[PROBLEM DETAILS]
In the entries below, the lines from the one with "[132,974,186,985] packages:: ->" through the one with "[72,1483,139,1491] DataPusher:: ->" are to be copied exactly; both ends count.

[RECORDS SUPPLIED]
[Start of Attachment]
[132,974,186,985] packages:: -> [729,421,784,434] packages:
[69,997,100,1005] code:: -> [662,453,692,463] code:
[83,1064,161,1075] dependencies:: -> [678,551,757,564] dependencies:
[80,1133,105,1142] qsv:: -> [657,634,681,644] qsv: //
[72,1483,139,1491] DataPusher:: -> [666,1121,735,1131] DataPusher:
[End of Attachment]
[Start of Attachment]
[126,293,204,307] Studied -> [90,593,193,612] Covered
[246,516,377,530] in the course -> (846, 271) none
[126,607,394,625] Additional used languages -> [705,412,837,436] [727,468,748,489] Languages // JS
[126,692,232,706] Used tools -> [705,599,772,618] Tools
[End of Attachment]
[SOLUTION TO THIS EXERCISE]
[132,974,186,985] packages:: -> [729,421,784,434] packages:
[69,997,100,1005] code:: -> [662,453,692,463] code:
[83,1064,161,1075] dependencies:: -> [678,551,757,564] dependencies:
[80,1133,105,1142] qsv:: -> [657,634,681,644] qsv: //
[72,1483,139,1491] DataPusher:: -> [666,1121,735,1131] DataPusher:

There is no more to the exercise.